Safra kesesi taşı ameliyatlarında safra kesesi tamamen mi alınır yoksa sadece taşlar mı alınır? Safra kesesi ameliyatında uygulanan yöntemler nelerdir?
Tedavinin tek yolu safra kesesini taşlarla birlikte çıkarmaktır. Bu ameliyat bugün standart olarak laparoskopik yani kapalı yöntemle yapılmaktadır. Teknolojik gelişmeler sonucu tek delikten laparoskopi ve robotik ameliyatlar da yapılabilmektedir. Ancak her kapalı ameliyatta açığa geçiş riski mevcuttur. Bu riskin genel olarak yüzde 5’in altında olduğu söylenebilir. Bu risk erkek hastalarda, daha önce karın ameliyatı geçirmiş kişilerde ve acil ameliyatlarda daha yüksektir. Açık ameliyata geçilmesi daha büyük bir yara, ameliyat sonrası daha geç derlenme, yara enfeksiyonu ve fıtığı gibi riskleri de beraberinde getirmektedir.

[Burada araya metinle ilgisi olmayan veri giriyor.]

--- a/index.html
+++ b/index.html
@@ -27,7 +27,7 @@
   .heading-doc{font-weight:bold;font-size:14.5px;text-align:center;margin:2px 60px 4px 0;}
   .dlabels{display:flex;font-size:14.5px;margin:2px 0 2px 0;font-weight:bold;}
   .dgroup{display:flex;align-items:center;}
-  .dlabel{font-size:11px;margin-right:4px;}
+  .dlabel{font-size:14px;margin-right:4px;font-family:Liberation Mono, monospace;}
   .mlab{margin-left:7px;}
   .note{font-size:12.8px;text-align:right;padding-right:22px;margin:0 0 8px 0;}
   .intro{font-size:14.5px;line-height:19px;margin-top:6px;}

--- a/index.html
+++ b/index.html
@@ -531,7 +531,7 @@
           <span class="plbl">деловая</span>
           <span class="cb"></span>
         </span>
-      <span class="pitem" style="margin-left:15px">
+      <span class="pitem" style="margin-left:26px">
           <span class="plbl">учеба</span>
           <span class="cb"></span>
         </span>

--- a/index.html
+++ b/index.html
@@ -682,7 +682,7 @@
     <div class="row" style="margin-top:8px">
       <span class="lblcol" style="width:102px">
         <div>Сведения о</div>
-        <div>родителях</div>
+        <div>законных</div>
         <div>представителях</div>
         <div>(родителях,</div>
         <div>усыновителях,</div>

Ameliyat laparoskopik olursa hasta ne kadar zamanda ayağa kalkar? Ameliyat sonrası kaç günde işe dönülür?
Komplikasyonsuz bir ameliyat sonrası ameliyat akşamı hastalar ayağa kaldırılır, ertesi gün taburcu edilir ve yaklaşık bir hafta içinde işlerine ve günlük yaşamlarına geri dönerler.

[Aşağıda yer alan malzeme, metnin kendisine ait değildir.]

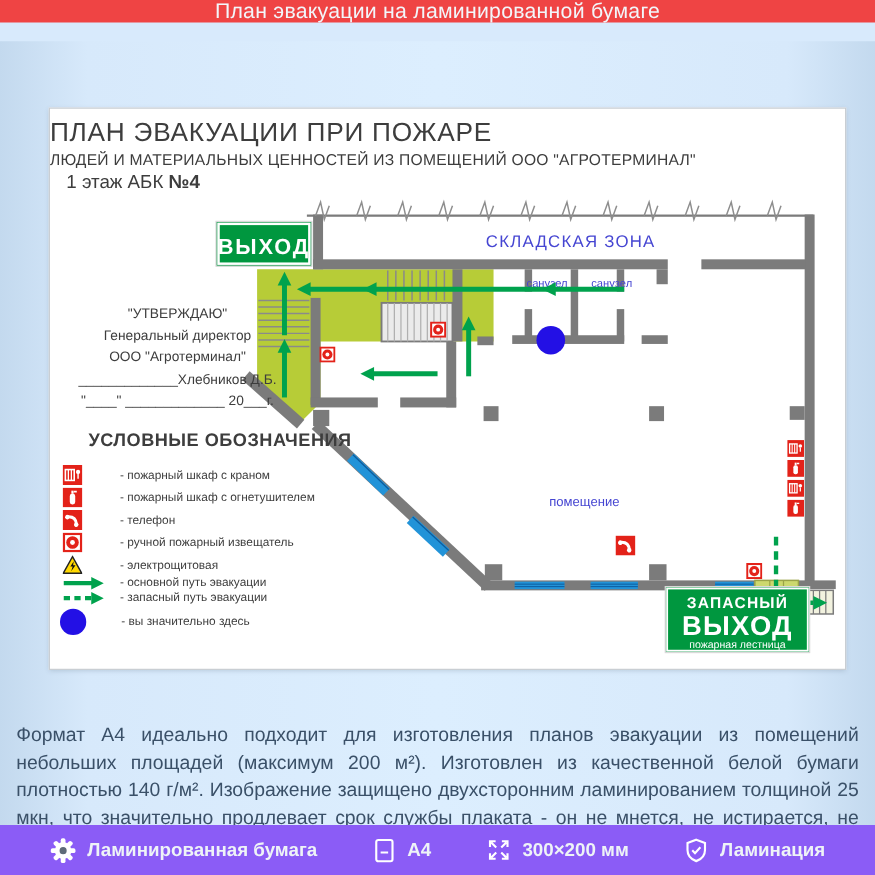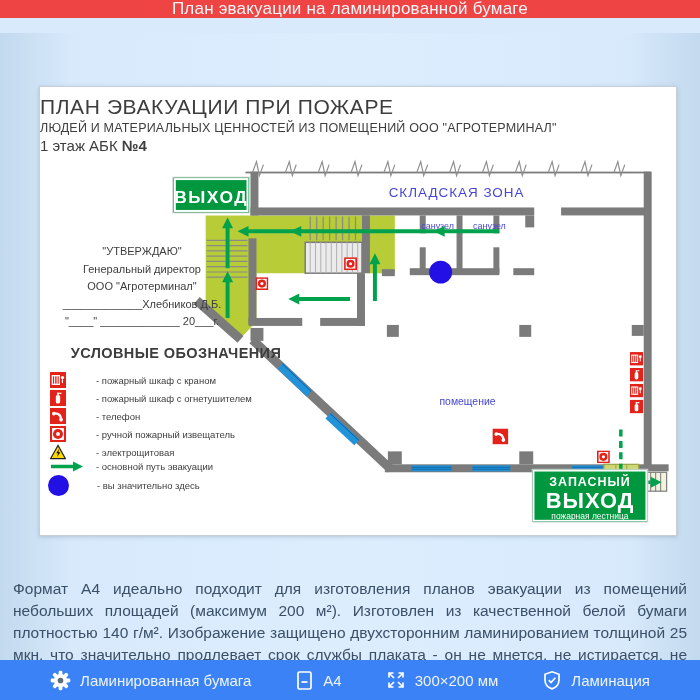--- a/index.html
+++ b/index.html
@@ -31,7 +31,7 @@
   .titles{position:absolute;left:0;top:8px;width:636px;text-align:left;color:#3d3d3d;}
   .title-1{font-size:21px;letter-spacing:.6px;line-height:1.15;}
   .title-2{font-size:12.5px;letter-spacing:.2px;margin-top:2px;}
-  .title-3{font-size:15px;margin-top:2px;}
+  .title-3{font-size:15px;margin-top:2px;padding-left:13px;}
   .title-3 b{font-weight:bold;}
   
   .approval{

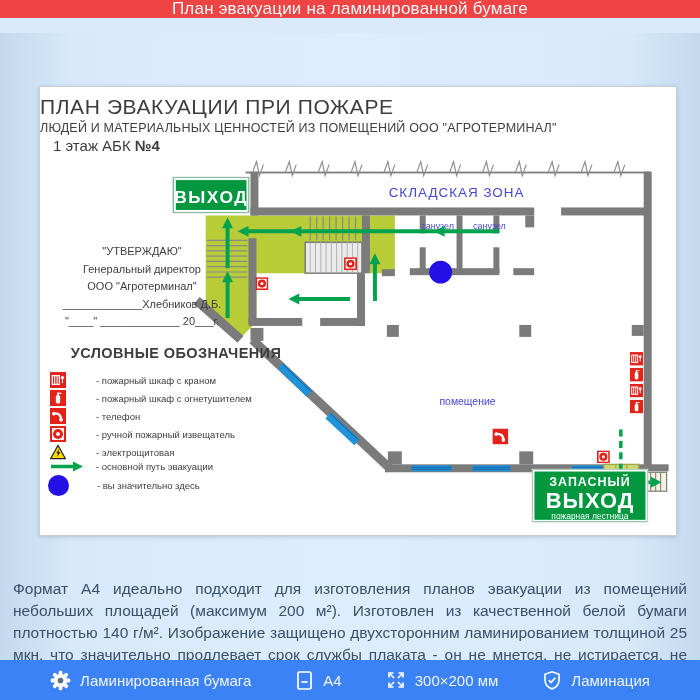--- a/index.html
+++ b/index.html
@@ -319,6 +319,13 @@
             </svg>
             <span>- основной путь эвакуации</span>
           </div>
+          <div class="lrow arrow-row">
+            <svg class="licon" viewBox="0 0 34 11">
+              <path d="M1,5.5 H24" stroke="#00a24d" stroke-width="3.5" fill="none" stroke-dasharray="5 3.5"></path>
+              <polygon points="33,5.5 23,0.5 23,10.5" fill="#00a24d"></polygon>
+            </svg>
+            <span>- запасный путь эвакуации</span>
+          </div>
           <div class="lrow here-row">
             <svg class="licon" viewBox="0 0 23 23">
               <circle cx="11.5" cy="11.5" r="10.5" fill="#2310e5"></circle>

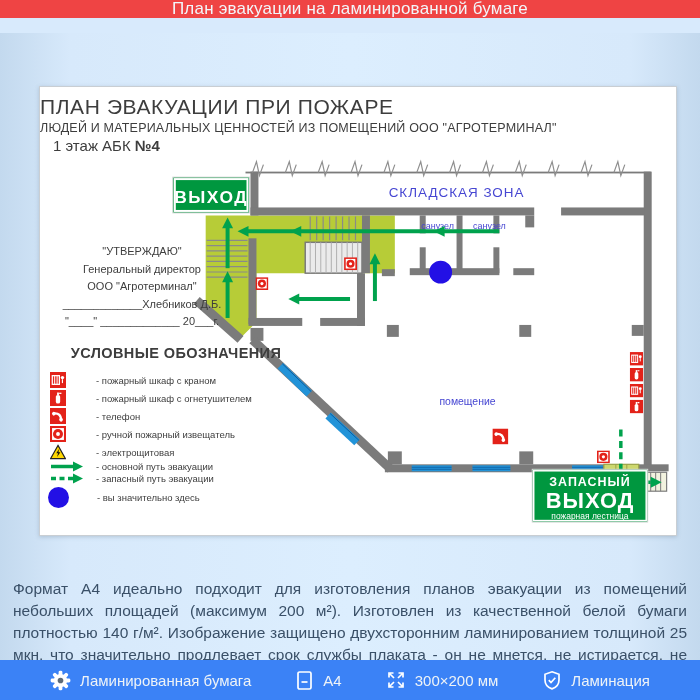--- a/index.html
+++ b/index.html
@@ -59,9 +59,10 @@
   
   .bottombar{
     position:absolute;left:0;top:660px;width:700px;height:40px;
-    background:#3b82f6;color:#eef3f7;
+    background:#8b5cf6;color:#eef3f7;
     display:flex;align-items:center;justify-content:center;gap:44px;
     font-size:15px;
+    font-weight:bold;
   }
   .fitem{display:flex;align-items:center;gap:9px;}
   .fitem svg{display:block;}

Safra kesesi ameliyatından sonra gıda kısıtlamaları olur mu?
Hayır! Yağlı yememek, yumurta yememek gibi uygulamaların tarihsel anlamı dışında bir yeri yok. Kişi genel sağlık durumuna göre ameliyattan önce nasıl besleniyorsa ameliyattan sonra da öyle beslenmeye devam edecektir.